Front-end code edit data
--- START ---

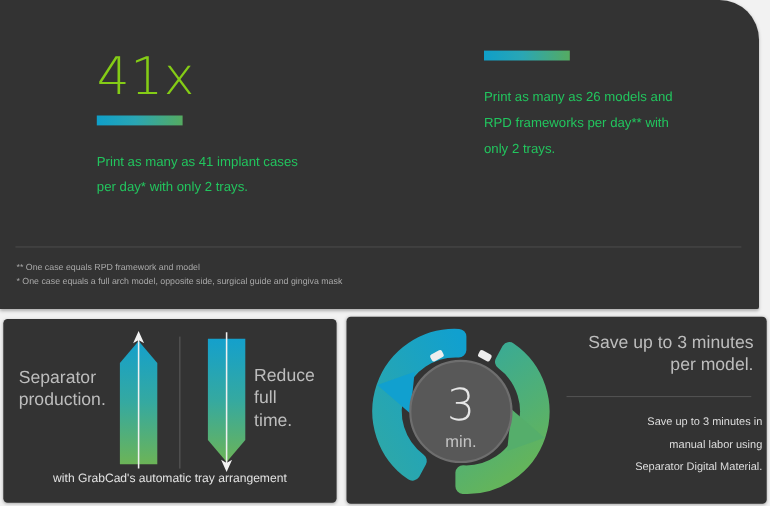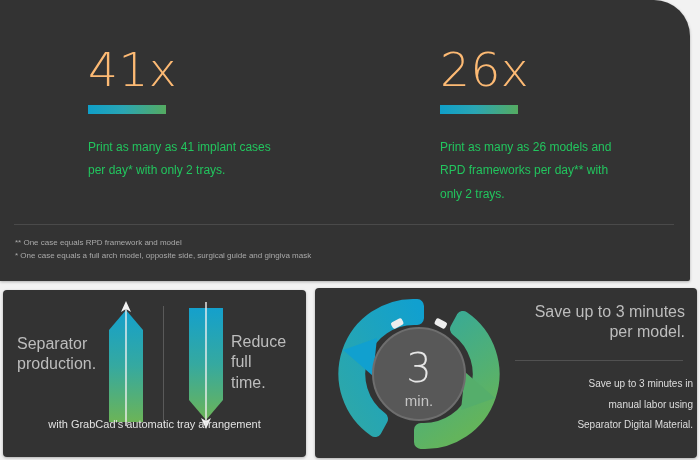--- a/index.html
+++ b/index.html
@@ -20,21 +20,21 @@
     border-bottom-right-radius:2px;
     box-shadow:0 1px 3px rgba(0,0,0,.28);
   }
   .stat-col{position:absolute;}
   .stat-left{left:88px;top:46px;width:280px;}
   .stat-right{left:440px;top:46px;width:250px;}
 
   .stat-number{
     font-size:47px;
     font-weight:300;
-    color:#fdba74;
+    color:#84cc16;
     letter-spacing:.5px;
     line-height:1;
     margin:0 0 12px 0;
     font-family:"DejaVu Sans", sans-serif;
     -webkit-font-smoothing:antialiased;
   }
   .gradient-bar{
     width:78px;height:9px;
     background:linear-gradient(to right,#0f9fc9 0%,#2aa6b4 45%,#55ab61 100%);
     margin-bottom:22px;
@@ -79,21 +79,21 @@
     white-space:pre-line;
   }
   .vsep{
     position:absolute;left:160px;top:16px;width:1px;height:120px;
     background:#5a5a5a;
   }
   .arrow-wrap{position:absolute;}
   .arrow-up{left:100px;top:6px;width:46px;height:136px;}
   .arrow-dn{left:180px;top:6px;width:46px;height:136px;}
   .caption{
-    position:absolute;left:0;top:128px;width:303px;text-align:center;
+    position:absolute;left:0;top:139px;width:303px;text-align:center;
     font-size:11px;color:#e2e2e2;
   }
 
   
   .circle-art{position:absolute;left:14px;top:10px;width:180px;height:152px;}
   .rp-head{
     position:absolute;left:198px;top:14px;width:172px;
     font-size:16px;font-weight:300;color:#bdbdbd;line-height:1.26;
     text-align:right;white-space:pre-line;
   }
@@ -113,21 +113,20 @@
   <div class="top-card">
 
     <div class="stat-col stat-left">
       <div class="stat-number">41x</div>
       <div class="gradient-bar"></div>
       <p class="stat-desc">Print as many as 41 implant cases
 per day*  with only 2 trays.</p>
     </div>
 
     <div class="stat-col stat-right">
-      <div class="stat-number">26x</div>
       <div class="gradient-bar"></div>
       <p class="stat-desc">Print as many as 26 models and
 RPD frameworks per day** with
 only 2 trays.</p>
     </div>
 
     <div class="divider-line"></div>
 
     <div class="footnotes">
       <div>** One case equals RPD framework and model</div>

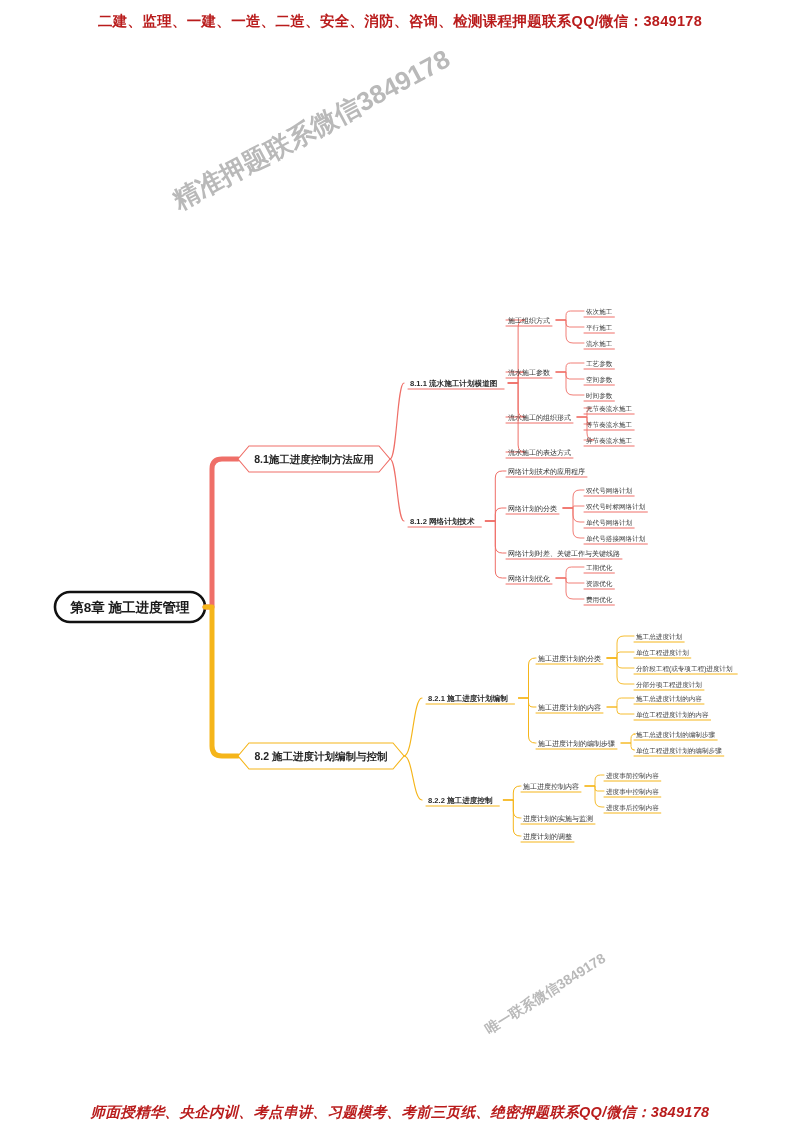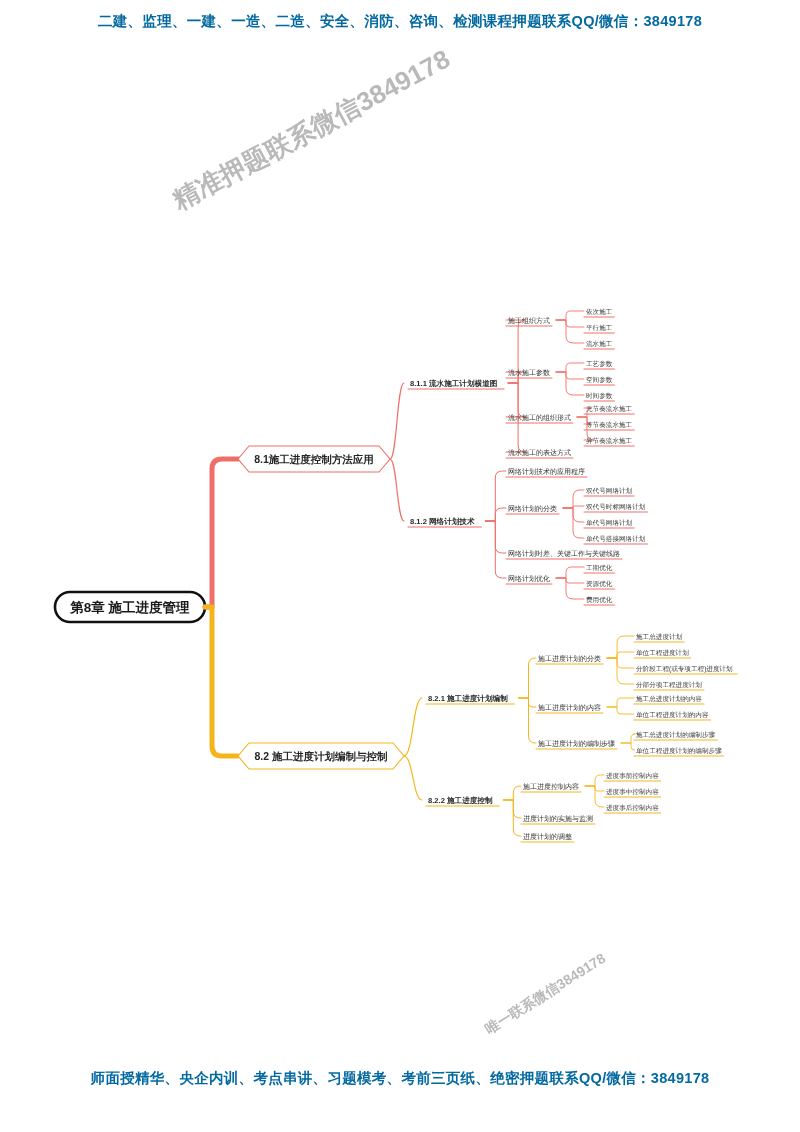--- a/index.html
+++ b/index.html
@@ -4,25 +4,25 @@
 <style>
   html,body{margin:0;padding:0;}
   body{
     width:800px;height:1132px;
     background:#ffffff;
     font-family:"Liberation Sans","DejaVu Sans",sans-serif;
     position:relative;overflow:hidden;
   }
   .banner{
     position:absolute;left:0;width:800px;text-align:center;
-    color:#0369a1;font-weight:bold;font-size:14.5px;
+    color:#b91c1c;font-weight:bold;font-size:14.5px;
     letter-spacing:.3px;white-space:nowrap;
   }
   #banner-top{top:12px;}
-  #banner-bottom{top:1069px;}
+  #banner-bottom{top:1103px;font-style:italic;}
 
   .watermark{
     position:absolute;color:#b9b9b9;white-space:nowrap;
     font-weight:bold;pointer-events:none;user-select:none;
   }
   #wm1{left:175px;top:185px;font-size:26px;transform:rotate(-28deg);transform-origin:left center;}
   #wm2{left:487px;top:1022px;font-size:14px;transform:rotate(-32deg);transform-origin:left center;}
 
   #map{position:absolute;left:0;top:0;width:800px;height:1132px;}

--- END ---

Problem to solve:
From the first line above to the last, reproduce the records exactly but without the pictures.

Reply to the exercise:
--- a/index.html
+++ b/index.html
@@ -20,21 +20,21 @@
     border-bottom-right-radius:2px;
     box-shadow:0 1px 3px rgba(0,0,0,.28);
   }
   .stat-col{position:absolute;}
   .stat-left{left:88px;top:46px;width:280px;}
   .stat-right{left:440px;top:46px;width:250px;}
 
   .stat-number{
     font-size:47px;
     font-weight:300;
-    color:#fdba74;
+    color:#84cc16;
     letter-spacing:.5px;
     line-height:1;
     margin:0 0 12px 0;
     font-family:"DejaVu Sans", sans-serif;
     -webkit-font-smoothing:antialiased;
   }
   .gradient-bar{
     width:78px;height:9px;
     background:linear-gradient(to right,#0f9fc9 0%,#2aa6b4 45%,#55ab61 100%);
     margin-bottom:22px;
@@ -79,21 +79,21 @@
     white-space:pre-line;
   }
   .vsep{
     position:absolute;left:160px;top:16px;width:1px;height:120px;
     background:#5a5a5a;
   }
   .arrow-wrap{position:absolute;}
   .arrow-up{left:100px;top:6px;width:46px;height:136px;}
   .arrow-dn{left:180px;top:6px;width:46px;height:136px;}
   .caption{
-    position:absolute;left:0;top:128px;width:303px;text-align:center;
+    position:absolute;left:0;top:139px;width:303px;text-align:center;
     font-size:11px;color:#e2e2e2;
   }
 
   
   .circle-art{position:absolute;left:14px;top:10px;width:180px;height:152px;}
   .rp-head{
     position:absolute;left:198px;top:14px;width:172px;
     font-size:16px;font-weight:300;color:#bdbdbd;line-height:1.26;
     text-align:right;white-space:pre-line;
   }
@@ -113,21 +113,20 @@
   <div class="top-card">
 
     <div class="stat-col stat-left">
       <div class="stat-number">41x</div>
       <div class="gradient-bar"></div>
       <p class="stat-desc">Print as many as 41 implant cases
 per day*  with only 2 trays.</p>
     </div>
 
     <div class="stat-col stat-right">
-      <div class="stat-number">26x</div>
       <div class="gradient-bar"></div>
       <p class="stat-desc">Print as many as 26 models and
 RPD frameworks per day** with
 only 2 trays.</p>
     </div>
 
     <div class="divider-line"></div>
 
     <div class="footnotes">
       <div>** One case equals RPD framework and model</div>

--- a/index.html
+++ b/index.html
@@ -4,25 +4,25 @@
 <style>
   html,body{margin:0;padding:0;}
   body{
     width:800px;height:1132px;
     background:#ffffff;
     font-family:"Liberation Sans","DejaVu Sans",sans-serif;
     position:relative;overflow:hidden;
   }
   .banner{
     position:absolute;left:0;width:800px;text-align:center;
-    color:#0369a1;font-weight:bold;font-size:14.5px;
+    color:#b91c1c;font-weight:bold;font-size:14.5px;
     letter-spacing:.3px;white-space:nowrap;
   }
   #banner-top{top:12px;}
-  #banner-bottom{top:1069px;}
+  #banner-bottom{top:1103px;font-style:italic;}
 
   .watermark{
     position:absolute;color:#b9b9b9;white-space:nowrap;
     font-weight:bold;pointer-events:none;user-select:none;
   }
   #wm1{left:175px;top:185px;font-size:26px;transform:rotate(-28deg);transform-origin:left center;}
   #wm2{left:487px;top:1022px;font-size:14px;transform:rotate(-32deg);transform-origin:left center;}
 
   #map{position:absolute;left:0;top:0;width:800px;height:1132px;}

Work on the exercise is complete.